RUNWAY Magazine: Tell us how you found out you were nominated? Payton Heron: I also found out that I had been nominated via
the RUNWAY Magazine Models group post. And then saw it reposted in Runway Kidz group post and the Runway Magazine blog that appeared in the Fashion Planet blog feed. RUNWAY Magazine: So how did you handle that? Payton Heron: I was (am) very proud and grateful to be nominated and included in a group of very talented and hard working models. RUNWAY Magazine: So what do you think contributed to your success? Payton Heron: I have been and will continue to be a hard working individual, just as I am in RL. I always do the very best I
can in everything I do, regardless of the task. Modeling is my passion and I work very hard to realize my personal goals. RUNWAY Magazine: How do you think it will change your SL experience? Payton Heron: The shock of being awarded this honour has finally worn off and I am incredibly
grateful to all who chose me. I will always be "just Payton"......I do not try to be anything more or less. I always want to set myself as an example for new models to follow and to mentor those who need a role model to follow. But for me personally, nothing will change. I hope to continue to be invited to model whenever the opportunity arises.

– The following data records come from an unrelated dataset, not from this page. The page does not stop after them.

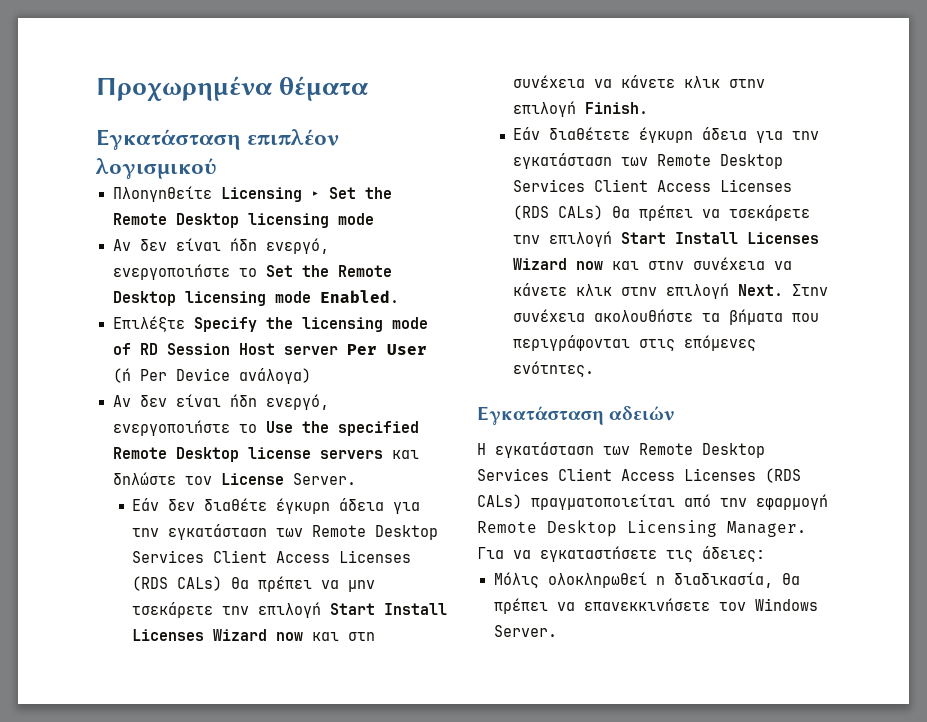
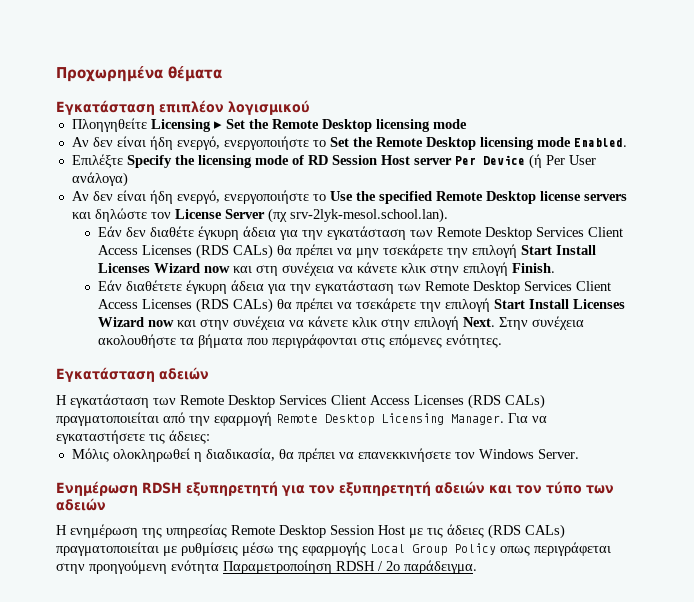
- Επιλέξτε Specify the licensing mode of RD Session Host server Per User (ή Per Device ανάλογα)
+ Επιλέξτε Specify the licensing mode of RD Session Host server Per Device (ή Per User ανάλογα)
- Αν δεν είναι ήδη ενεργό, ενεργοποιήστε το Use the specified Remote Desktop license servers και δηλώστε τον License Server.
+ Αν δεν είναι ήδη ενεργό, ενεργοποιήστε το Use the specified Remote Desktop license servers και δηλώστε τον License Server (πχ srv-2lyk-mesol.school.lan).
+ Ενημέρωση RDSH εξυπηρετητή για τον εξυπηρετητή αδειών και τον τύπο των αδειών
+ Η ενημέρωση της υπηρεσίας Remote Desktop Session Host με τις άδειες (RDS CALs) πραγματοποιείται με ρυθμίσεις μέσω της εφαρμογής Local Group Policy οπως περιγράφεται στην προηγούμενη ενότητα Παραμετροποίηση RDSH / 2ο παράδειγμα.

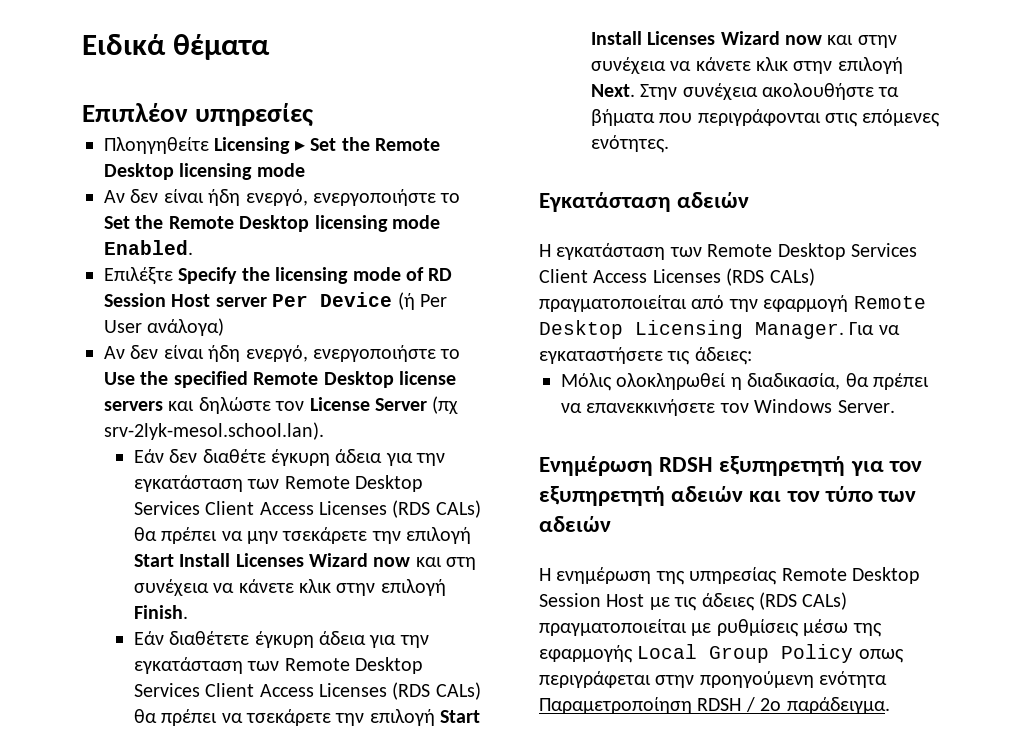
- Προχωρημένα θέματα
+ Ειδικά θέματα
- Εγκατάσταση επιπλέον λογισμικού
+ Επιπλέον υπηρεσίες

RUNWAY Magazine: And what advice would you give to those who aspire to your success? Payton Heron: I truly believe in my heart that if you work hard, you will receive recognition for your efforts. I have always said this. I also believe that hard work, commitment and dedication to your craft is imperative to be a success. Never take yourself so seriously, at the expense of others and always remember to enjoy what you are doing....passion for what you to in SL or RL is a must. And most of all, it is important to always always act in a
professional manner. RUNWAY Magazine: Lovely, Payton, thanks for that! Congratulations, well done, and enjoy your success.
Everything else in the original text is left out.